> **About this exercise**
Filter these entries, keeping only lines that hold the word "deblih".
(Beginning of Exercise data)
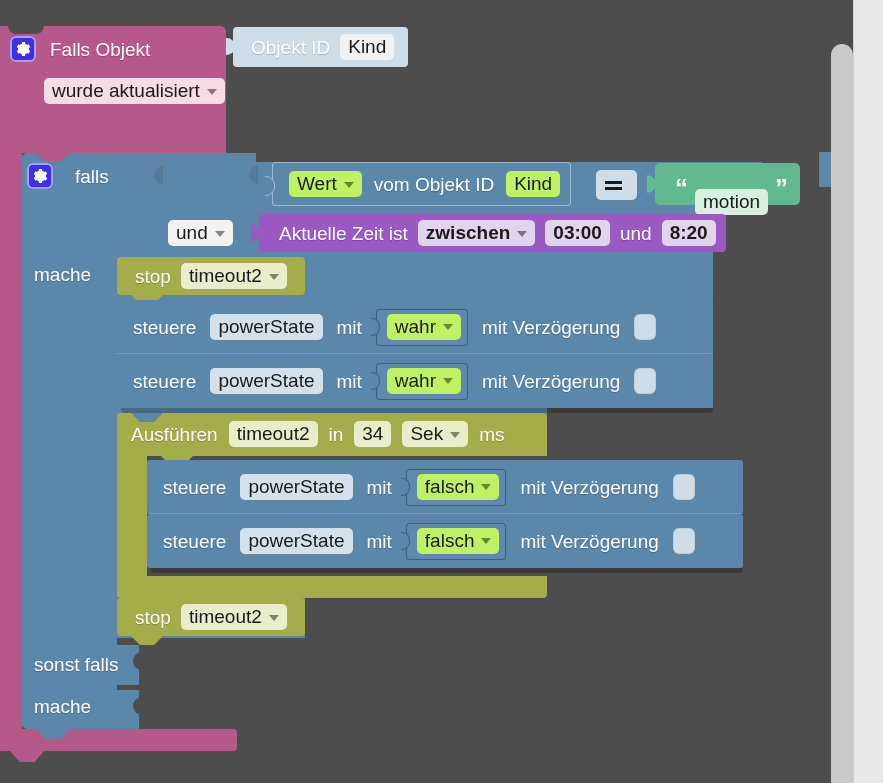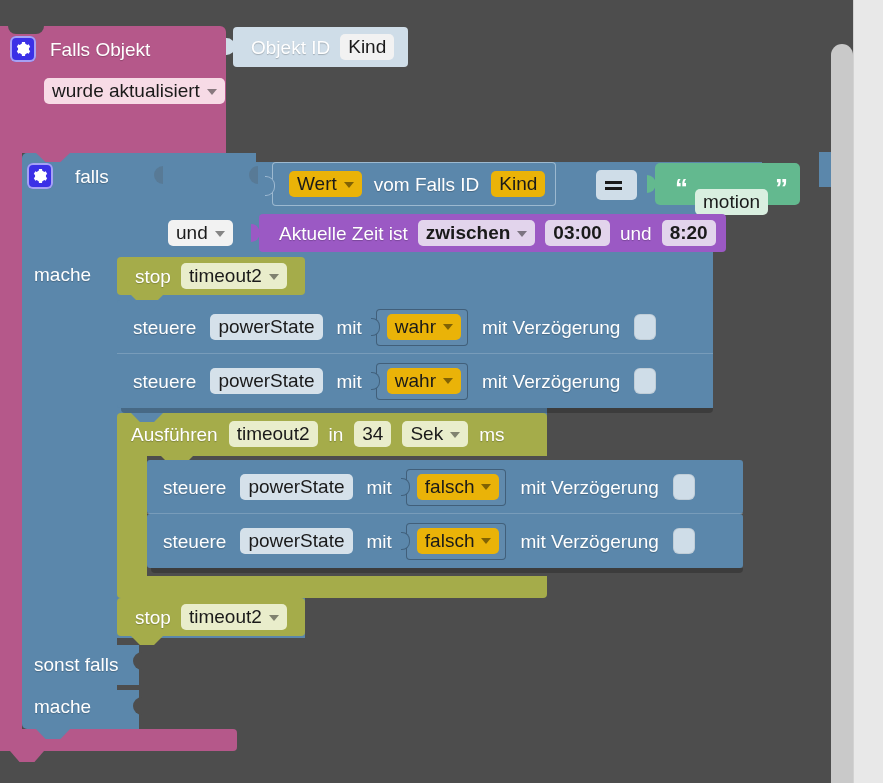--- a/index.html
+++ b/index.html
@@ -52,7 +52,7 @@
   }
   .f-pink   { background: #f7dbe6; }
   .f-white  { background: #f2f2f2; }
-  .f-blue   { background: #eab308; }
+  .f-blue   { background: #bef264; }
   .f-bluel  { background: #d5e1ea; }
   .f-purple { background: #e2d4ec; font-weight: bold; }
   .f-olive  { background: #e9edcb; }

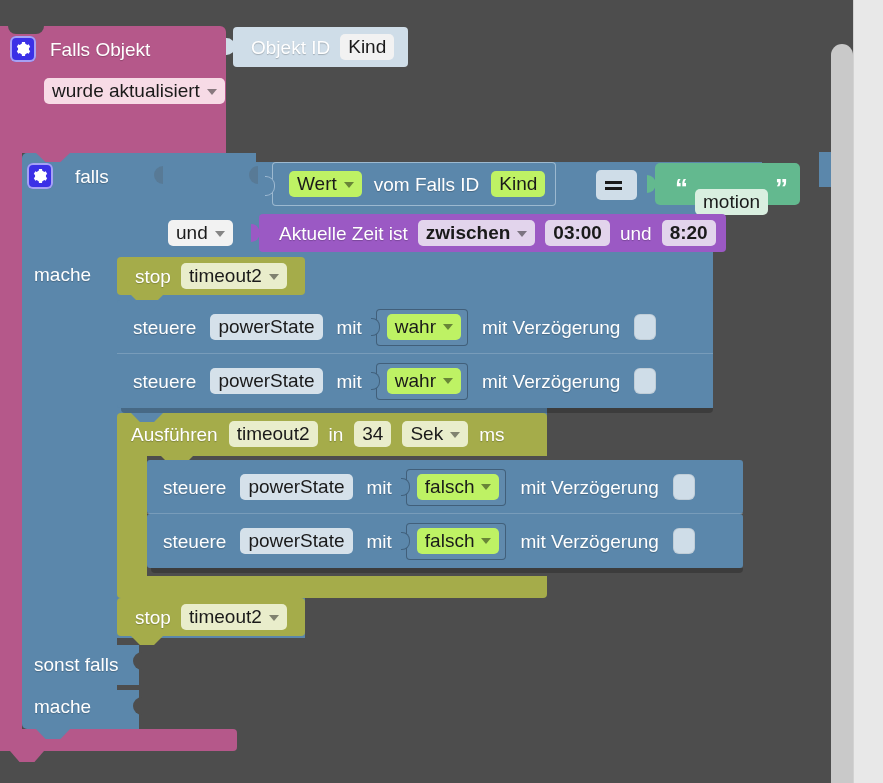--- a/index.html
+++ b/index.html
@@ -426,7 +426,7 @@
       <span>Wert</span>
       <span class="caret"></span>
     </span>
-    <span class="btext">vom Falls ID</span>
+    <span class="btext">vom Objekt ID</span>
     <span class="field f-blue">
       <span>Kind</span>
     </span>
(End of Exercise data)
(Beginning of Exercise data)
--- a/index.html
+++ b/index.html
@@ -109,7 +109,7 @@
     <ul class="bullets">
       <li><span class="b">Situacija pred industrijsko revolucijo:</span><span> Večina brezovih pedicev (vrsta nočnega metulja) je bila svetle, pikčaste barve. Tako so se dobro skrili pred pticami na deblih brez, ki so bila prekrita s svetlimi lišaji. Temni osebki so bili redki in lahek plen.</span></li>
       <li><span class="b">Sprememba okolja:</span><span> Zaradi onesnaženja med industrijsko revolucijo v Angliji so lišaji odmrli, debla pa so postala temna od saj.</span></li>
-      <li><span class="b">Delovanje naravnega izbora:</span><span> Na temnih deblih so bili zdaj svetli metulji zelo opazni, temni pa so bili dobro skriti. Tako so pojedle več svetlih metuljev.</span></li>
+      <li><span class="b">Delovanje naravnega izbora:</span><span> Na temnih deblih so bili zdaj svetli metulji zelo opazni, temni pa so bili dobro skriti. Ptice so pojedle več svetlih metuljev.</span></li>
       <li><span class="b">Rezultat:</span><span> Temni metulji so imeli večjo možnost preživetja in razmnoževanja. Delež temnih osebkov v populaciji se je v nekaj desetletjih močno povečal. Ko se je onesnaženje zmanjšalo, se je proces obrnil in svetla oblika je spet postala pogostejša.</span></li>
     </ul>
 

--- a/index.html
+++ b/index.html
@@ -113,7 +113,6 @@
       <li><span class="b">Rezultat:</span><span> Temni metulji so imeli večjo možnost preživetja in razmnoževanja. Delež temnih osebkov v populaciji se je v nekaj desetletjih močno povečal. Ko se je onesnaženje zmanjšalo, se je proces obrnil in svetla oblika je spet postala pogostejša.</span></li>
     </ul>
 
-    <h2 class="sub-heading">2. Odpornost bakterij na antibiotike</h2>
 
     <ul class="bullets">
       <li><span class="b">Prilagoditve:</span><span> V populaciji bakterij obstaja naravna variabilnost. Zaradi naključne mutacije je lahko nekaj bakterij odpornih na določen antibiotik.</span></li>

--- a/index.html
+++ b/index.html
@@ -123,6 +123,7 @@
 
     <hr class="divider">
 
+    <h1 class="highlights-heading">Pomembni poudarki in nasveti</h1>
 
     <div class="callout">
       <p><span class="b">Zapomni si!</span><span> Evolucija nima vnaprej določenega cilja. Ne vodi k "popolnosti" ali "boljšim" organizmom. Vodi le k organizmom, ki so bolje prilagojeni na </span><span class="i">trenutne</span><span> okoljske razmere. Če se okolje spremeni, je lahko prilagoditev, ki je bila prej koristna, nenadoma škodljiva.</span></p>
(End of Exercise data)
> **Solution for this task**
       <li><span class="b">Situacija pred industrijsko revolucijo:</span><span> Večina brezovih pedicev (vrsta nočnega metulja) je bila svetle, pikčaste barve. Tako so se dobro skrili pred pticami na deblih brez, ki so bila prekrita s svetlimi lišaji. Temni osebki so bili redki in lahek plen.</span></li>
-      <li><span class="b">Delovanje naravnega izbora:</span><span> Na temnih deblih so bili zdaj svetli metulji zelo opazni, temni pa so bili dobro skriti. Tako so pojedle več svetlih metuljev.</span></li>
+      <li><span class="b">Delovanje naravnega izbora:</span><span> Na temnih deblih so bili zdaj svetli metulji zelo opazni, temni pa so bili dobro skriti. Ptice so pojedle več svetlih metuljev.</span></li>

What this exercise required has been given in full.